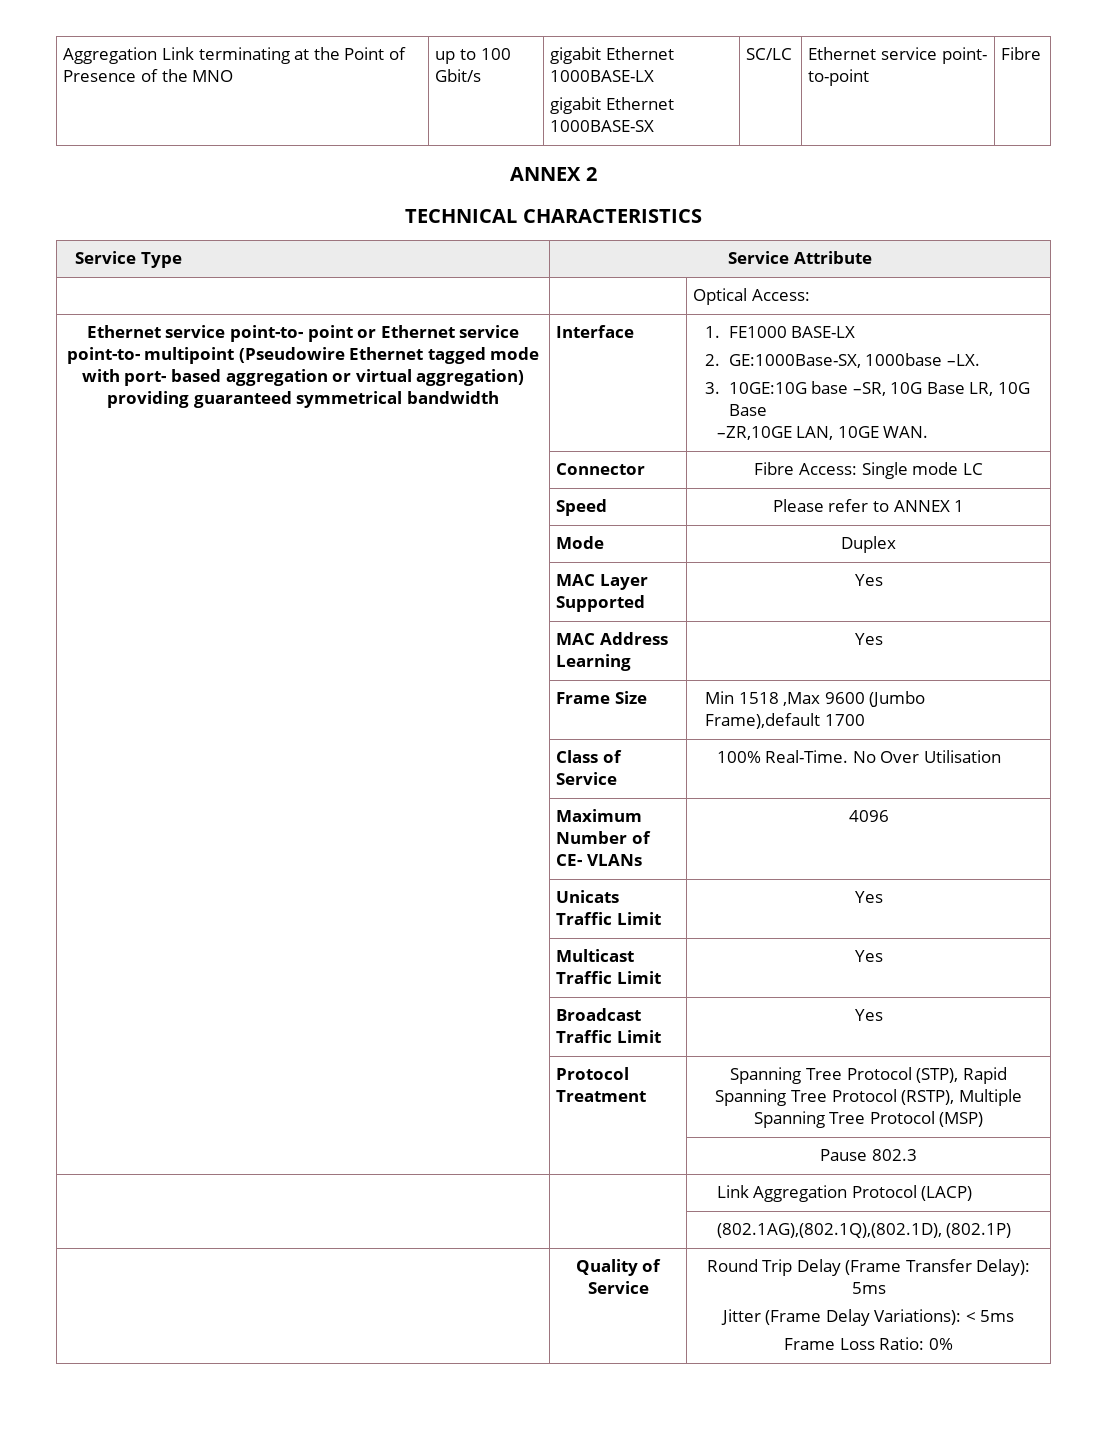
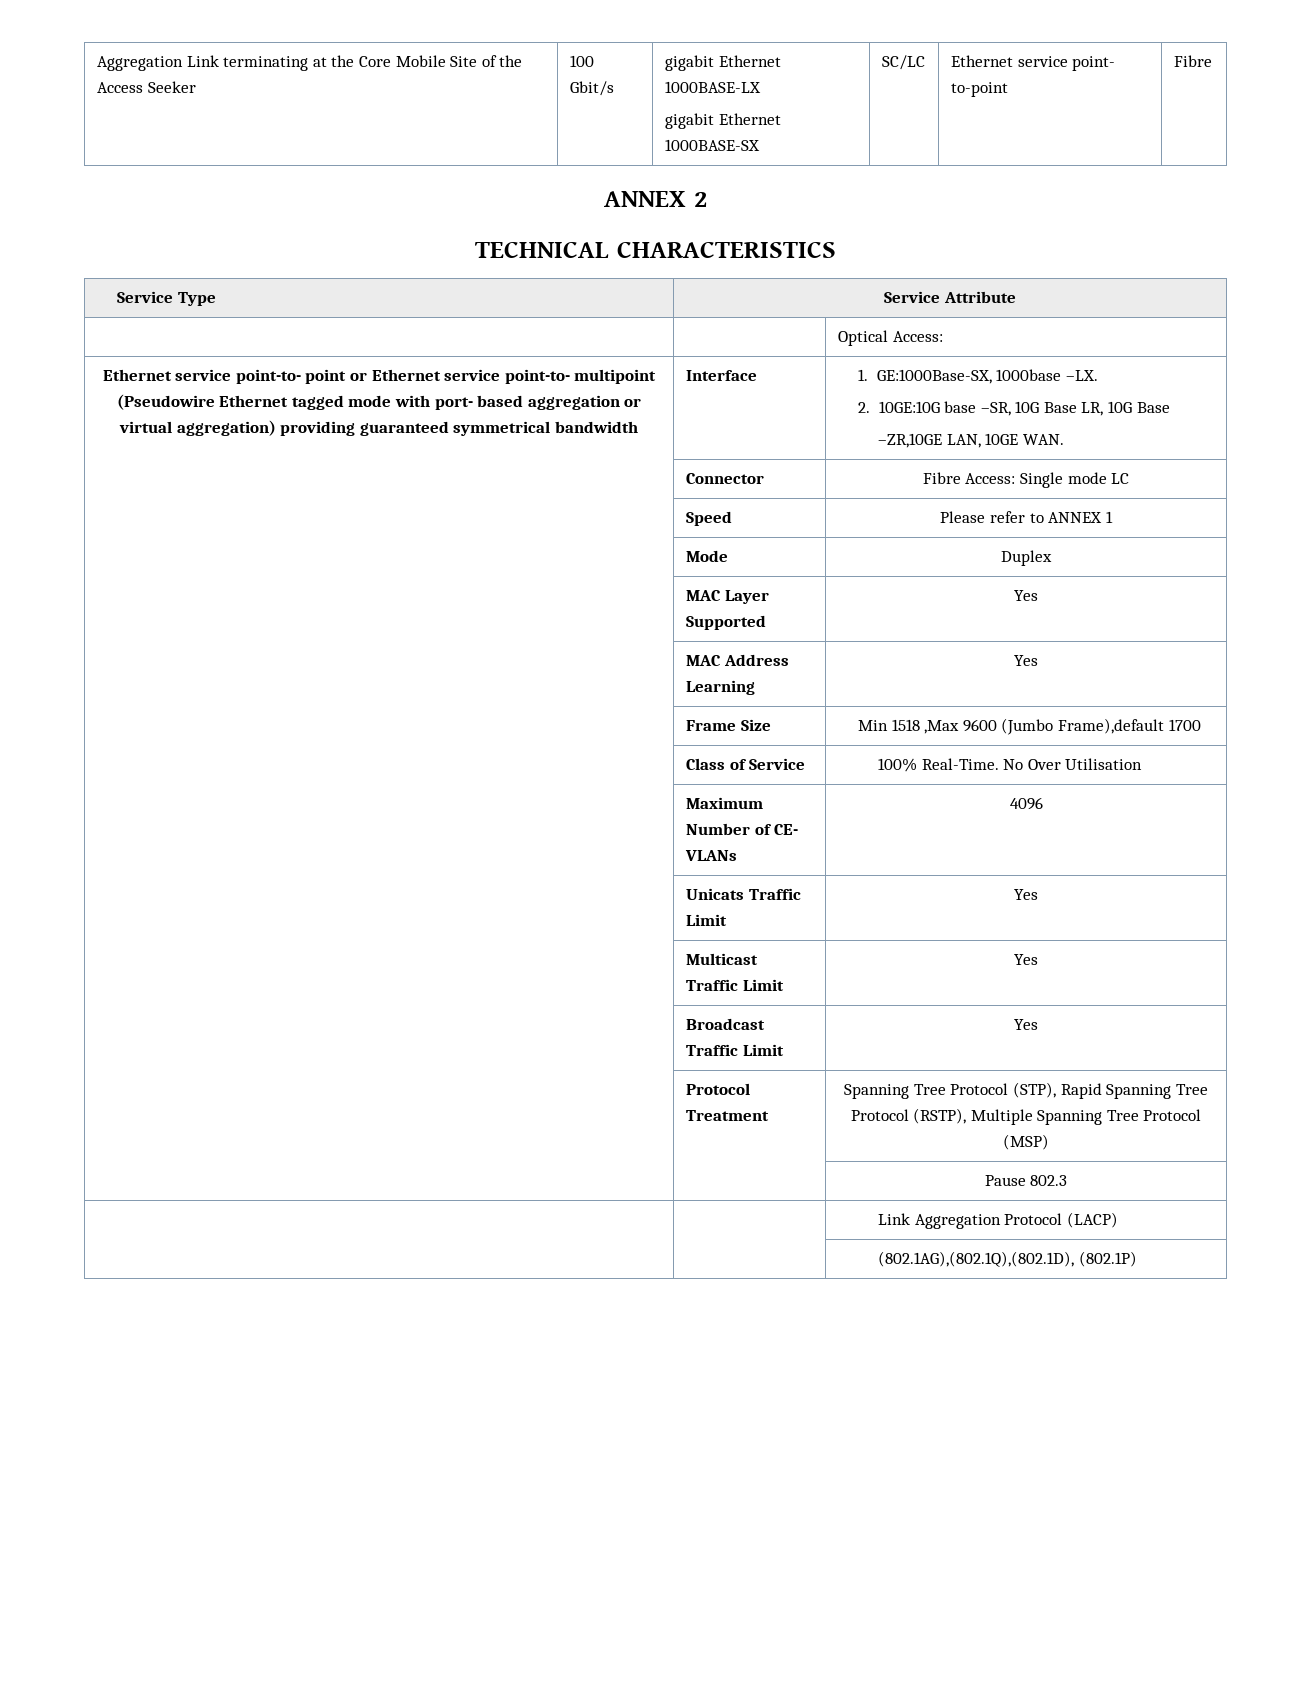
- Aggregation Link terminating at the Point of Presence of the MNO | up to 100 Gbit/s | gigabit Ethernet 1000BASE-LX
+ Aggregation Link terminating at the Core Mobile Site of the Access Seeker | 100 Gbit/s | gigabit Ethernet 1000BASE-LX
- 1. FE1000 BASE-LX
- 2. GE:1000Base-SX, 1000base –LX.
+ 1. GE:1000Base-SX, 1000base –LX.
- 3. 10GE:10G base –SR, 10G Base LR, 10G Base
+ 2. 10GE:10G base –SR, 10G Base LR, 10G Base
- | Quality of Service | Round Trip Delay (Frame Transfer Delay): 5ms
- Jitter (Frame Delay Variations): < 5ms
- Frame Loss Ratio: 0%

===

> _EXERCISE DETAILS_:
Except for the pictures, copy the material above exactly.

> _RESPONSE FOR THIS EXERCISE_:
- Aggregation Link terminating at the Point of Presence of the MNO | up to 100 Gbit/s | gigabit Ethernet 1000BASE-LX
+ Aggregation Link terminating at the Core Mobile Site of the Access Seeker | 100 Gbit/s | gigabit Ethernet 1000BASE-LX
- 1. FE1000 BASE-LX
- 2. GE:1000Base-SX, 1000base –LX.
+ 1. GE:1000Base-SX, 1000base –LX.
- 3. 10GE:10G base –SR, 10G Base LR, 10G Base
+ 2. 10GE:10G base –SR, 10G Base LR, 10G Base
- | Quality of Service | Round Trip Delay (Frame Transfer Delay): 5ms
- Jitter (Frame Delay Variations): < 5ms
- Frame Loss Ratio: 0%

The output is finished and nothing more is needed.